About this exercise:
In the following listing, work out how many lines contain the string "none", and state only that number.

====== Data to examine

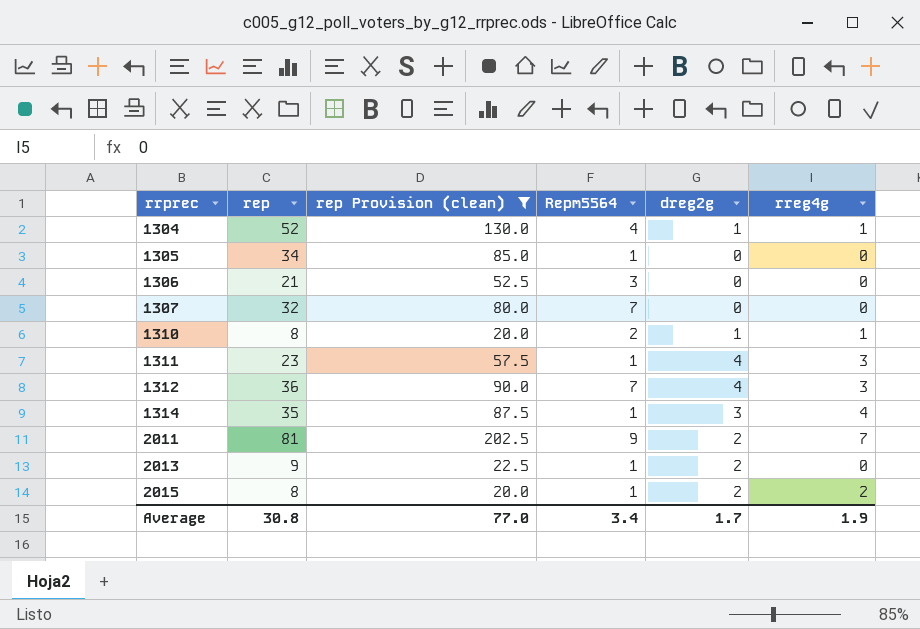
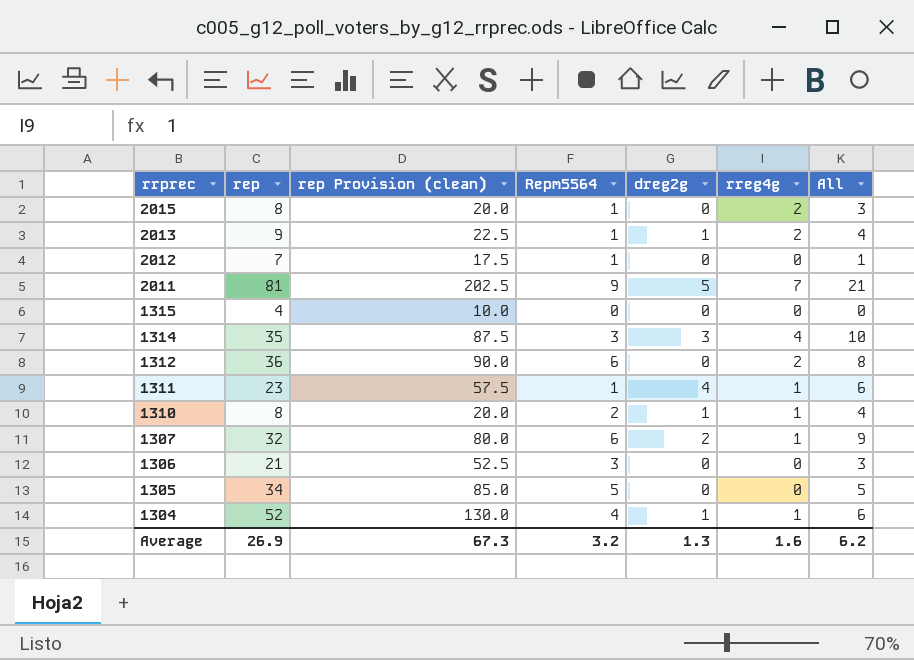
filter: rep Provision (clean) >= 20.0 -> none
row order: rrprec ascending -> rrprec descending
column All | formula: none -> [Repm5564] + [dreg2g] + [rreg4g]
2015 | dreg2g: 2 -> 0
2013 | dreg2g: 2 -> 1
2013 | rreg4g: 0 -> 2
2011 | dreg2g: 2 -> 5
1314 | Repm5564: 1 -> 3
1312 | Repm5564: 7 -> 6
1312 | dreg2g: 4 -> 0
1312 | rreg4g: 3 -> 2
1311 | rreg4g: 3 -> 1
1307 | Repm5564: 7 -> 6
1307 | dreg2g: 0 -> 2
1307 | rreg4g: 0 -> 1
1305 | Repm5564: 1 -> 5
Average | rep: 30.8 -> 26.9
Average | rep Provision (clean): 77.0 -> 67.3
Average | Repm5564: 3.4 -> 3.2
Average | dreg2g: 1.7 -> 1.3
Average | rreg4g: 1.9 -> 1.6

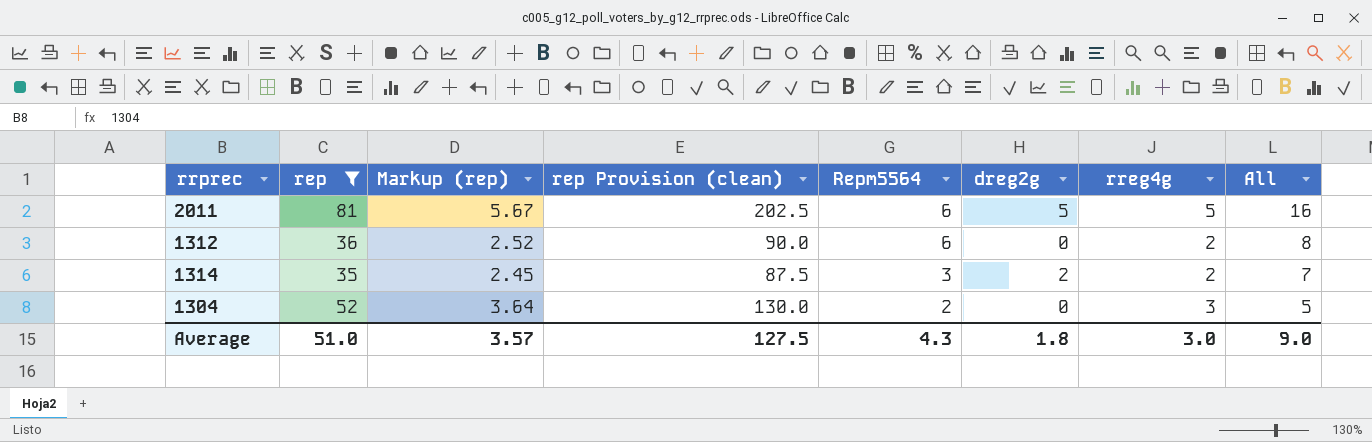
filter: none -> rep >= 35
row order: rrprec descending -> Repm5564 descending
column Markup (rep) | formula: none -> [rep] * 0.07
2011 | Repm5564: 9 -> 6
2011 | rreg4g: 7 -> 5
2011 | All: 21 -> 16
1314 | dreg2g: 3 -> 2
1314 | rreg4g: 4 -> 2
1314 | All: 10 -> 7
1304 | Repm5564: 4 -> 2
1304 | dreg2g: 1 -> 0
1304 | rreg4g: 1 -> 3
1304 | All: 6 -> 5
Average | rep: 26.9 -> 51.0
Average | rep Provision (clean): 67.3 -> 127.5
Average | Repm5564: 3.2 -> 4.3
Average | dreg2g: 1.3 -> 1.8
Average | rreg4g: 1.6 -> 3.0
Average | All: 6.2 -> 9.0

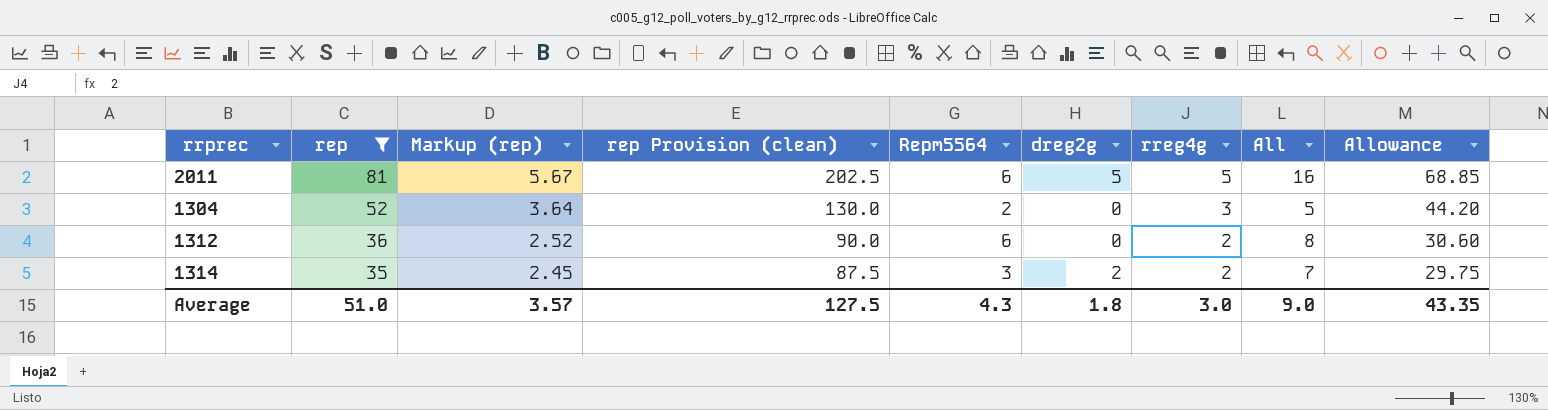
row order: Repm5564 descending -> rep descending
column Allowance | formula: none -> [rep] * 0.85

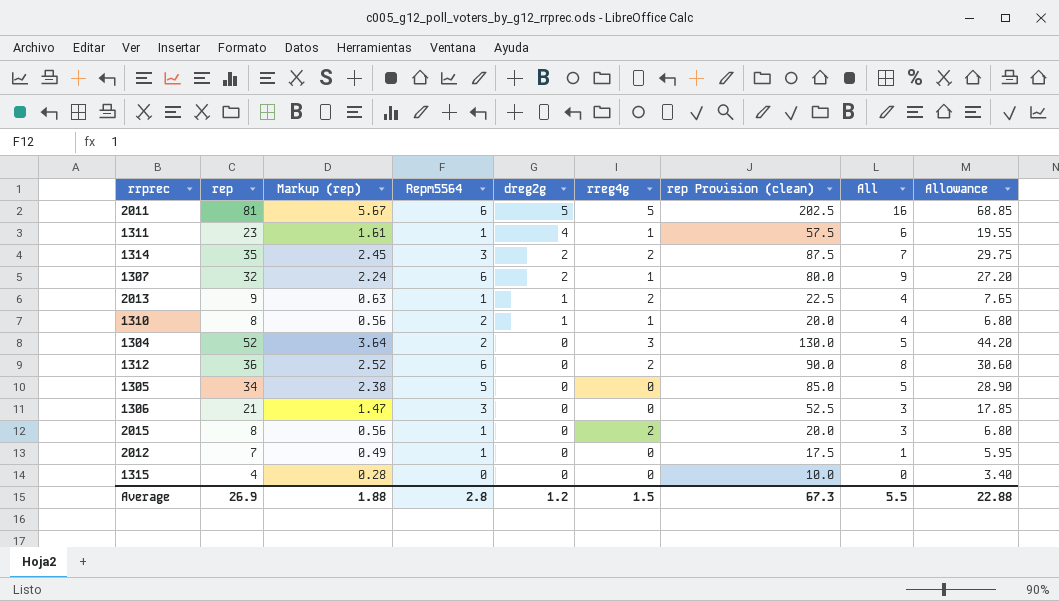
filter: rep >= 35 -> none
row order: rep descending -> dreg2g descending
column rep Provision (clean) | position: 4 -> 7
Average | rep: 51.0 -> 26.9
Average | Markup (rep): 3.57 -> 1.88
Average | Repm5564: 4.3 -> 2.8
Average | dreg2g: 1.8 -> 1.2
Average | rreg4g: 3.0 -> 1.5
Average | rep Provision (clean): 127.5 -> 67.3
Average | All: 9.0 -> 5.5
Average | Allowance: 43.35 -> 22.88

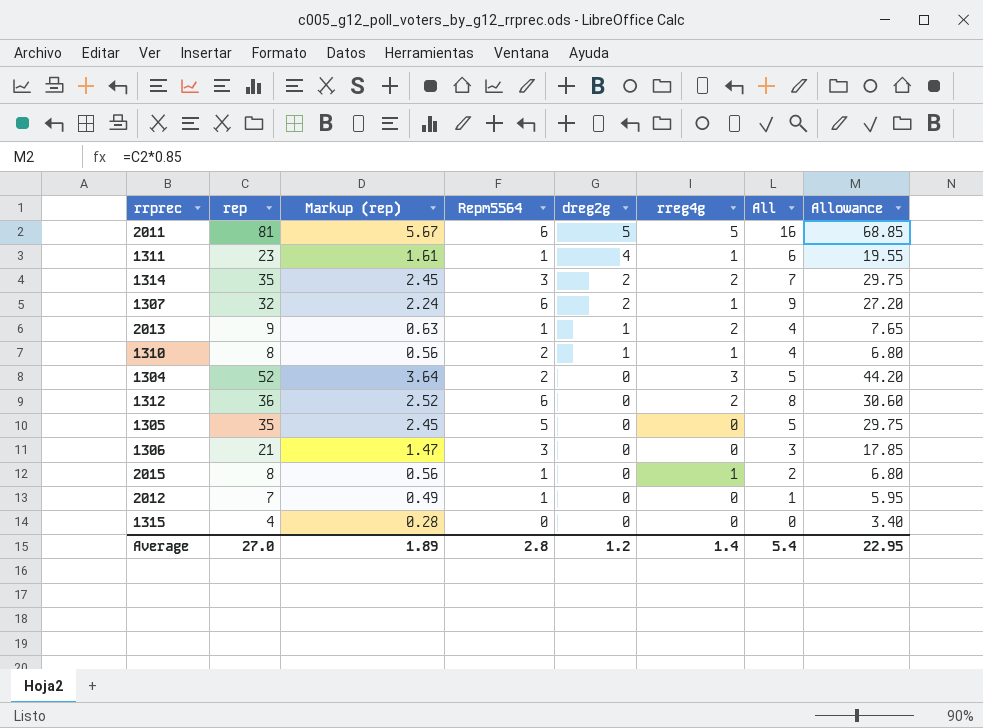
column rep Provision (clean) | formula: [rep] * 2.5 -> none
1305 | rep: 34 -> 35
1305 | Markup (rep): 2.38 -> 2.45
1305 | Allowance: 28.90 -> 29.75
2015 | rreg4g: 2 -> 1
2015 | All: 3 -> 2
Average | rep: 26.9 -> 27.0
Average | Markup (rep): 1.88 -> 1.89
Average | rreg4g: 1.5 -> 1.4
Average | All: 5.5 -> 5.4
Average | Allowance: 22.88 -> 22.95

============

Response box:
7